Hiszpańscy dziennikarze byli zachwyceni ofensywną grą FC Barcelony w tym meczu. Podkreślili, że drużyna zaliczyła pod tym względem progres. "Odkąd Xavi trafił na ławkę trenerską, w niewielu spotkaniach drużyna prezentowała taki głód, szybkość i intensywność" - czytamy w "Sporcie". "Wszyscy napastnicy zagrali tym razem na najwyższym poziomie i pozostawili poczucie bycia jedną z najbardziej dynamicznych i agresywnych formacji w Europie" - czytamy dalej.

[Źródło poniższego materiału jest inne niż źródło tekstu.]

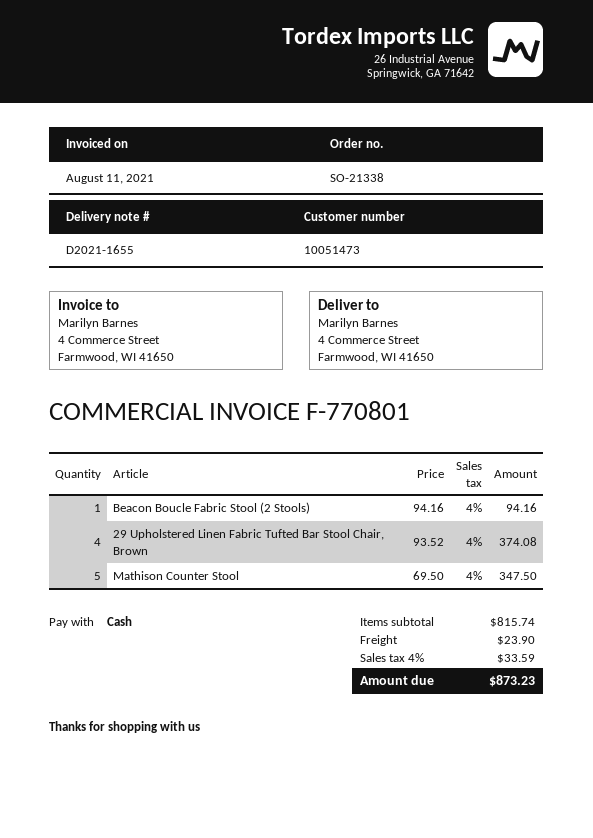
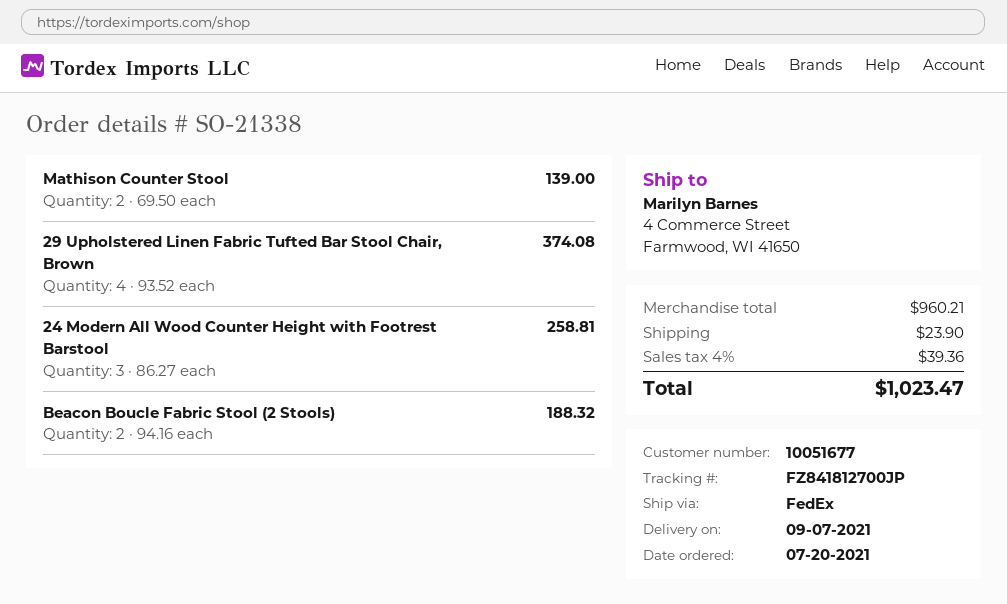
customer number: 10051473 -> 10051677
Beacon Boucle Fabric Stool (2 Stools): 1 x 94.16 = 94.16 -> 2 x 94.16 = 188.32
Mathison Counter Stool: 5 x 69.50 = 347.50 -> 2 x 69.50 = 139.00
24 Modern All Wood Counter Height with Footrest Barstool: none -> 3 x 86.27 = 258.81
subtotal: 815.74 -> 960.21
tax: 4% = 33.59 -> 4% = 39.36
total: 873.23 -> 1023.47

Hiszpanie wyjaśnili również powody lepszej gry w ofensywie FC Barcelony. I przyznali rację Robertowi Lewandowskiemu. Zacytowali wypowiedź Polaka, który stwierdził, że jedną z przyczyn jego słabszej dyspozycji jest zbyt mała liczba atakujących piłkarzy. "Jeszcze kilka dni temu słowa Lewandowskiego brzmiały jak pretekst do usprawiedliwienia jego złej formy, ale miał całkowitą rację. Barcelonie brakowało napastników" - podsumowali dziennikarze. Xavi w spotkaniu z Realem Betis zdecydował się na formację 4-3-3 z trzema nominalnymi napastnikami oraz dwoma ofensywnie usposobionymi bocznymi obrońcami. "Barcelonie brakowało tradycyjnego ustawienia. 4-3-3 albo śmierć" - zakończył "Sport".
Więcej tego rodzaju treści znajdziesz na stronie głównej Gazeta.pl
Dzięki zwycięstwu nad Realem Betis FC Barcelona ma na koncie 13 punktów i zajmuje drugie miejsce. Do liderującego Realu Madryt traci dwa punkty. Kolejny mecz ligowy rozegra w sobotę o godzinie 18:30. Tego dnia zmierzy się z Celtą Vigo. Wcześniej czeka ją jeszcze starcie z Royalem Antwerpia w Lidze Mistrzów, które zaplanowane jest na wtorek.